Broker Universe appears to confirm.

It's just so surprising!

Who in the world could have seen this coming?!

I feel like Obi Wan at the moment of the destruction of Alderaan.

Something big just happened here, but I'm not sure exactly what.

OMG, you mean, they're going to become just like a real bank? I'm shocked, shocked!
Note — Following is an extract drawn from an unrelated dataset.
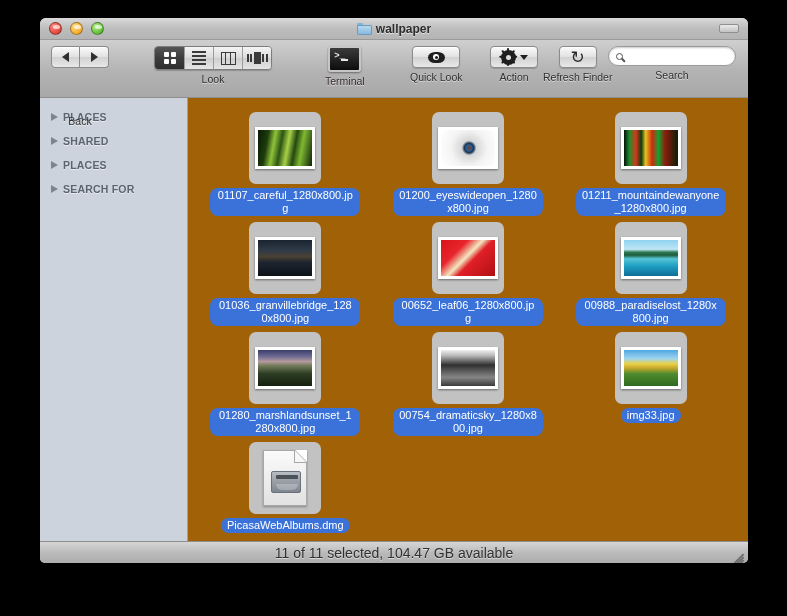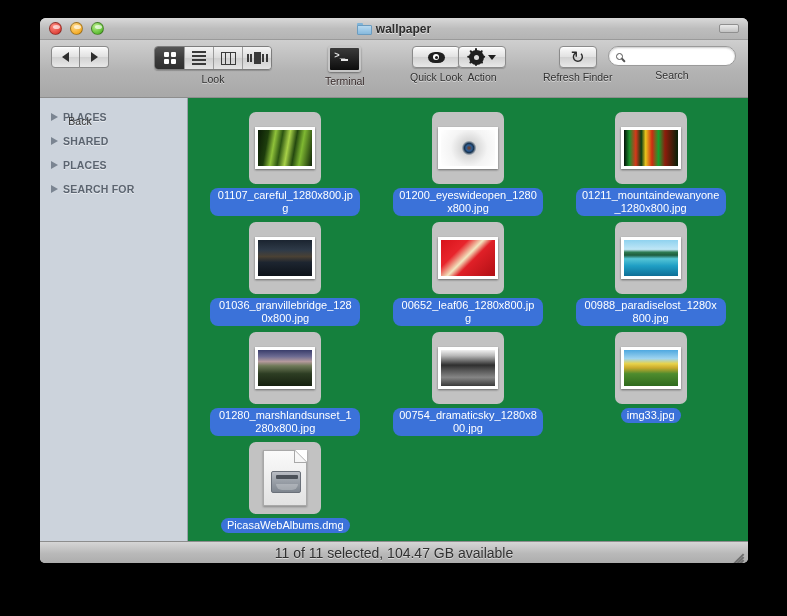"Action" #action-group { left: 418px -> 450px }
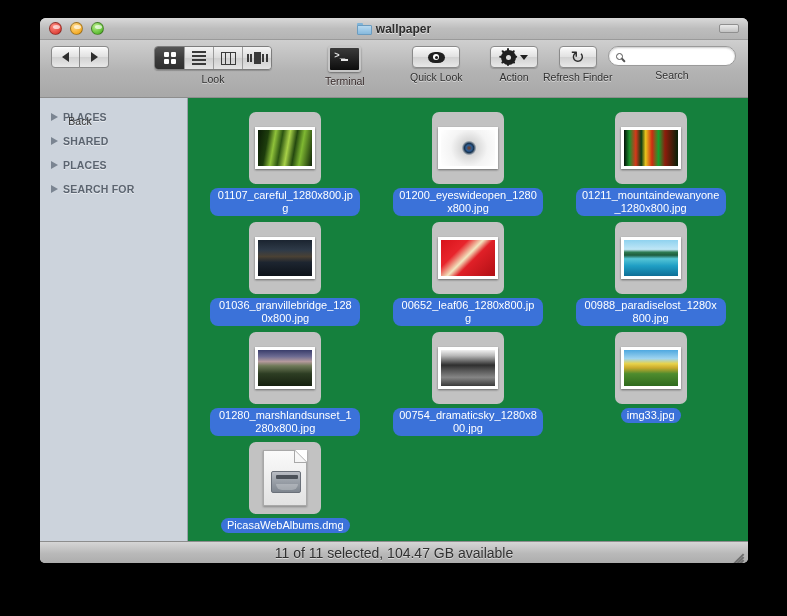"01107_careful_1280x800.jpg" .content { background: #15803d -> #a16207 }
I thought that was so last century.

WaMu is going back to the Joy of Banking. (Whoo-hoo!)

Does anyone have numbers on how many loans they were actually doing recently? Is this going to make a dent in current mortgage availability?

It's like quitting smoking, after you get cancer.

Sounds like higher unemployment figures for mortgage brokers. Hope mfg. is ramping up enough to counter.

Brokers are going the way of the dinosaur. I'm sure the realtors are just as sad. Think about all those illegal kickbacks from client referrals they'll be missing out on on.

What a shame. Two industries full of ethical, educated, honest, hardworking individuals.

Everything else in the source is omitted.